OTRO ELEMENTO ESENCIAL PARA EL DESARROLLO DE LA MENTE ES LA DIETA.
La obesidad, por ejemplo, es una causa probada de declive cognitivo. Según un experimento reciente realizado con ratones y publicado en el Journal of Neuroscience, el exceso de grasa corporal afecta al funcionamiento normal del hipocampo, básico para la memoria y el aprendizaje, hasta el punto de alterar el ADN de sus células. En el polo opuesto, un trabajo
publicado en diciembre de 2017 en PNAS demuestra que comer pescado de forma regular mejora el CI. Los niños que lo incluían en su dieta al menos una vez por semana sacaban un mínimo de cinco puntos más en los test de inteligencia que los que no lo hacían. Otro de los muchos pilares de la inteligencia es dormir bien, respetando los ritmos circadianos. “Un desajuste entre el reloj interno y el ambiente externo afecta a largo plazo al aprendizaje, la memoria y el nacimiento de neuronas en el hipocampo”, afirma Erin Gibson, investigador de la Universidad de California en Berkeley (EE. UU.).
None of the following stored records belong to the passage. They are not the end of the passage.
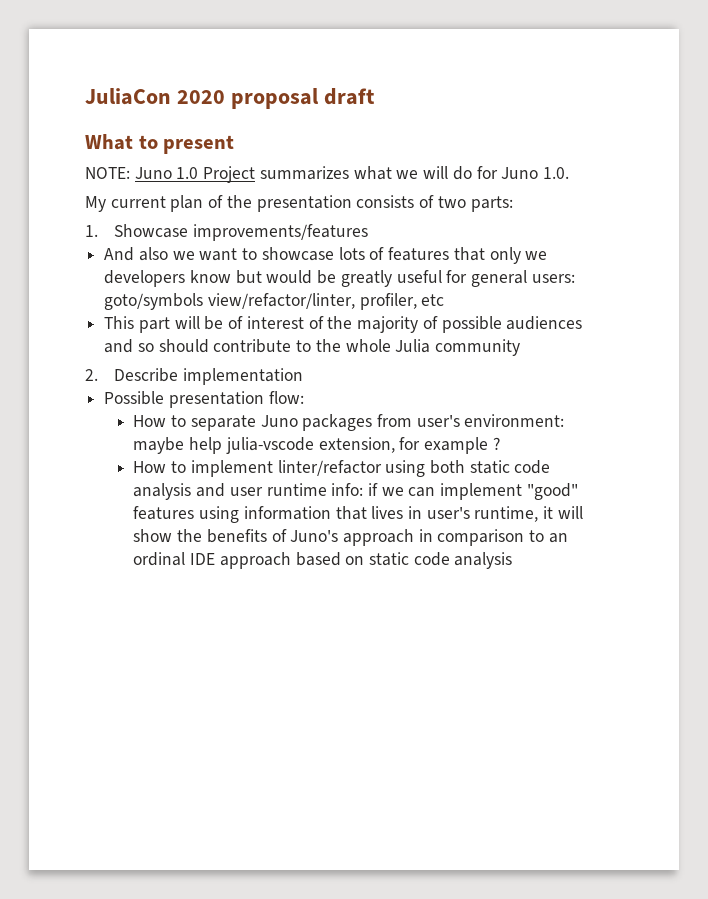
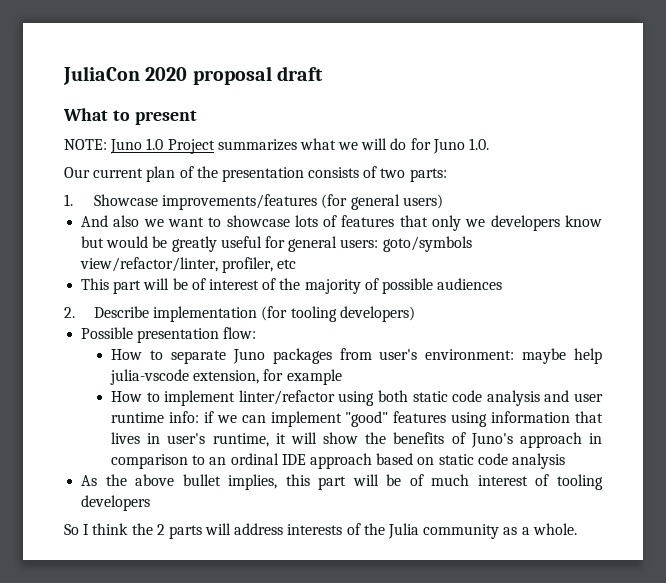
- My current plan of the presentation consists of two parts:
+ Our current plan of the presentation consists of two parts:
- 1. Showcase improvements/features
+ 1. Showcase improvements/features (for general users)
- This part will be of interest of the majority of possible audiences and so should contribute to the whole Julia community
+ This part will be of interest of the majority of possible audiences
- 2. Describe implementation
+ 2. Describe implementation (for tooling developers)
- How to separate Juno packages from user's environment: maybe help julia-vscode extension, for example ?
+ How to separate Juno packages from user's environment: maybe help julia-vscode extension, for example
+ As the above bullet implies, this part will be of much interest of tooling developers
+ So I think the 2 parts will address interests of the Julia community as a whole.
QUE SEAN MUCHAS LAS VARIABLES QUE MARCAN LA INTELIGENCIA ES UNA BUENA NOTICIA,
porque implica que acrecentarla también depende de nosotros, y no solo de la herencia genética. Según Colom, “estudios que siguen a grupos de niños a lo largo de su vida demuestran que les va mejor a los que presentan un desempeño intelectual más satisfactorio en la infancia”. Encuentran trabajos más interesantes y con pagas más altas, gestionan mejor sus emociones y hasta viven más años saludables, según han documentado investigadores como Ian J. Deary, psicólogo de la Universidad de Edimburgo (Escocia). Todo apunta a que, ocupe o no lugar, el saber sí nos acerca a la felicidad.